I picked up his police baton from where it lay beside his discarded belt. Heavy. Solid. Still warm from his pocket. I weighed it in my hands, turning it slow so the moonlight caught its length.
Dim viddied the baton and realisation crept over his litso like oil across water.
“Alex… oh, no. Don’t. Please, brother, not that.”
I said nothing for a long moment. Only let the Ninth build in its grand and inexorable waves. Behind him, I ran the smooth end of the baton lightly up the inside of his thigh. He shuddered.
“You feel that, brother?” I murmured with disdain. “The object you pressed against me in mockery. How fitting.”
I took my time with old Dim. First the rounded tip, letting him feel the pressure at his yahma and the inevitability. Ragged breathing and his plotts tensing against the chains. He gave such useless resistance.
“Please…” he whispered, goloss cracking. “I’m begging you, my brother…”
I pushed forward.
It slid inside inch by inch, relentless and unyielding. A scream tore through the theatre—raw, animal, beautiful in its honesty.

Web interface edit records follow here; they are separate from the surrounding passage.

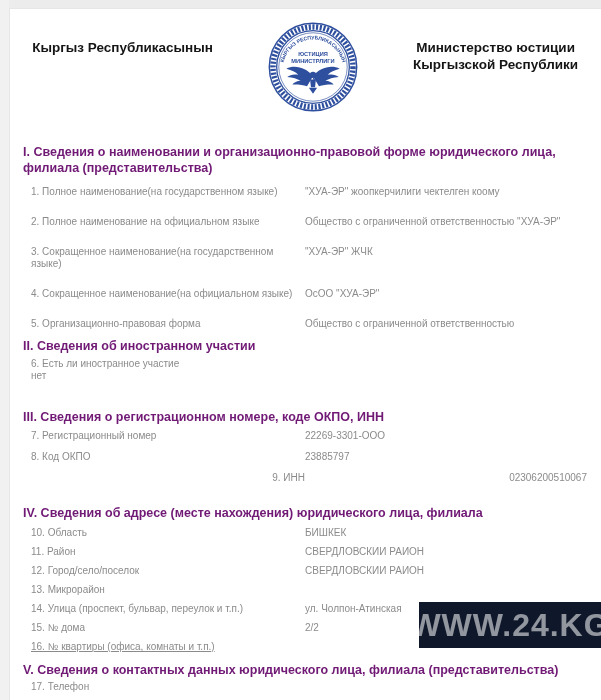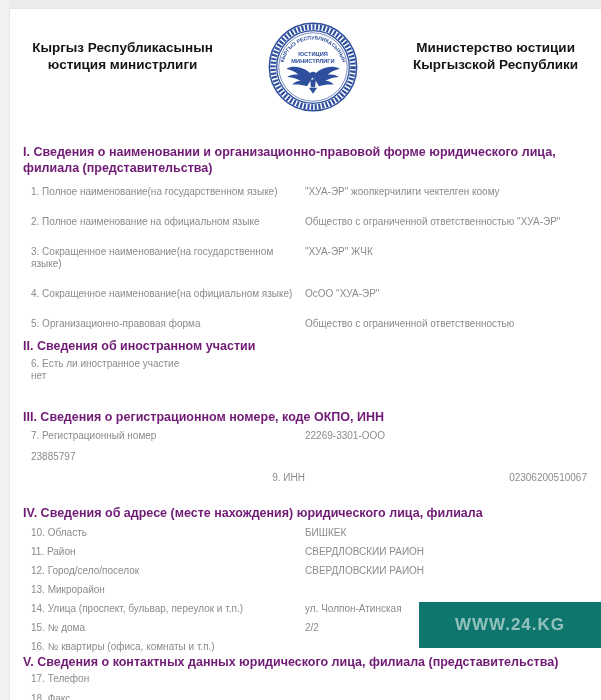--- a/index.html
+++ b/index.html
@@ -66,7 +66,6 @@
   <div class="hdr">
     <div class="hdr-title left">
       <div>Кыргыз Республикасынын</div>
-      <div>юстиция министрлиги</div>
     </div>
 
     <div class="emblem-wrap">

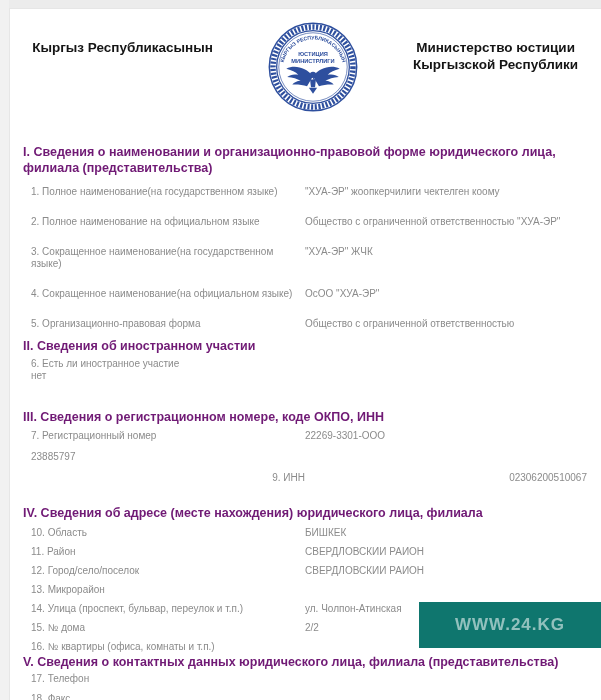--- a/index.html
+++ b/index.html
@@ -138,6 +138,7 @@
       <div class="val">22269-3301-ООО</div>
     </div>
     <div class="row">
+      <div class="lbl">8. Код ОКПО</div>
       <div class="val">23885797</div>
     </div>
     <div class="row">

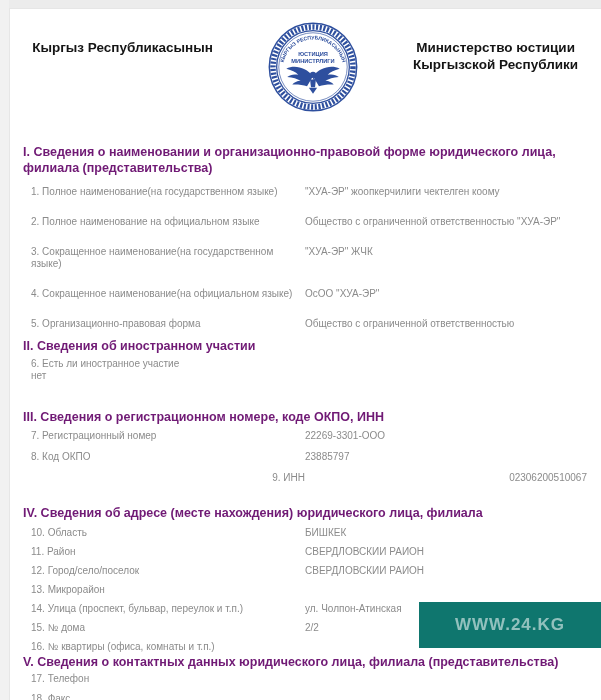--- a/index.html
+++ b/index.html
@@ -51,8 +51,8 @@
   
   .watermark{
     position:absolute;left:419px;top:602px;width:182px;height:46px;
-    background:#0f766e;display:flex;align-items:center;justify-content:center;
-    font-weight:bold;font-size:17px;letter-spacing:1px;color:rgba(255,255,255,0.55);
+    background:#0f172a;display:flex;align-items:center;justify-content:center;
+    font-weight:bold;font-size:32px;letter-spacing:1px;color:rgba(255,255,255,0.55);
   }
 </style>
 </head>

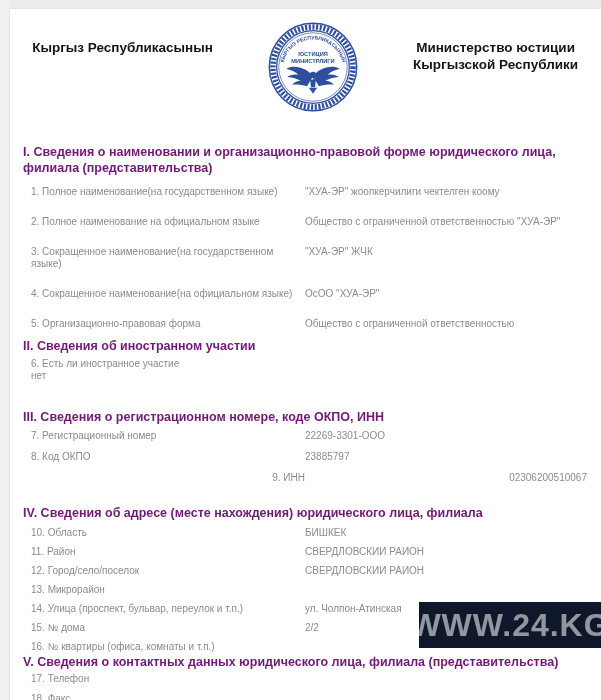--- a/index.html
+++ b/index.html
@@ -45,7 +45,7 @@
   .s3 .row:last-child{margin-bottom:21px;text-align:right;}
   .t4{margin-bottom:6px;}
   .s4 .row{margin-bottom:7px;}
-  .s4 .row:last-child{margin-bottom:1px;}
+  .s4 .row:last-child{margin-bottom:9px;text-decoration:underline;}
   .t5{margin-bottom:3px;}
   .s5 .row{margin-bottom:8px;}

I continued the invasion, resistance giving way, watching his plotts stretch and accept what it could not refuse.
Deeper. Harder. Until a good length was buried deep.
It was then that I paused and stepped away, simply viddying my masterpiece.
There he hung, my once-droog, chained and naked under silver beams, the black baton protruding obscenely from between his spread foots. His gulliver hung forward, shoulders shaking with his sobs. The Ninth swelled and filled and infiltrated every corner with divine intervention.
A rush unlike anything I had felt since before the Ludovico took my soul. Not mere pleasure. Not simple revenge. It was aesthetic. Artistic. The perfect composition of power and suffering and music. I drank it in, indifferent to his pain as one might be indifferent to the colour of the sky. And it was real glorious.
The rest was methodical. A deliberate rhythm of in-out-in-out, matching the cadence of sweet Ludwig van. Dim’s brays became hoarse whimpers, then broken pleas, until he could speak no more. I exacted those malenky lines across his back and chest with my britva, thin ribbons of krovvy crimson threads.
When the Ninth reached its final, crashing crescendo, I tolchocked both his knees. Two clean, devastating blows that reverberated like gunshots. Then came the tendons behind his ankles.
He would never walk as a veck again. Never wear those millicent platties with pride. Never prey on the weak in dark alleys like his name began with Alex and ended in DeLarge.
Before I left him chained and bleeding on the stage, I had one last message to deliver to my once-brother.
“Listen well, O my fallen droog,” I said, lifting his chin with two fingers so his glazzies had to meet mine. “When they find you—and they will—tell Georgie his receipt his coming.” I leaned in, my nails digging into his fat litso.
“Tell him the Ninth is back. And it’s got real horrorshow plans for him.”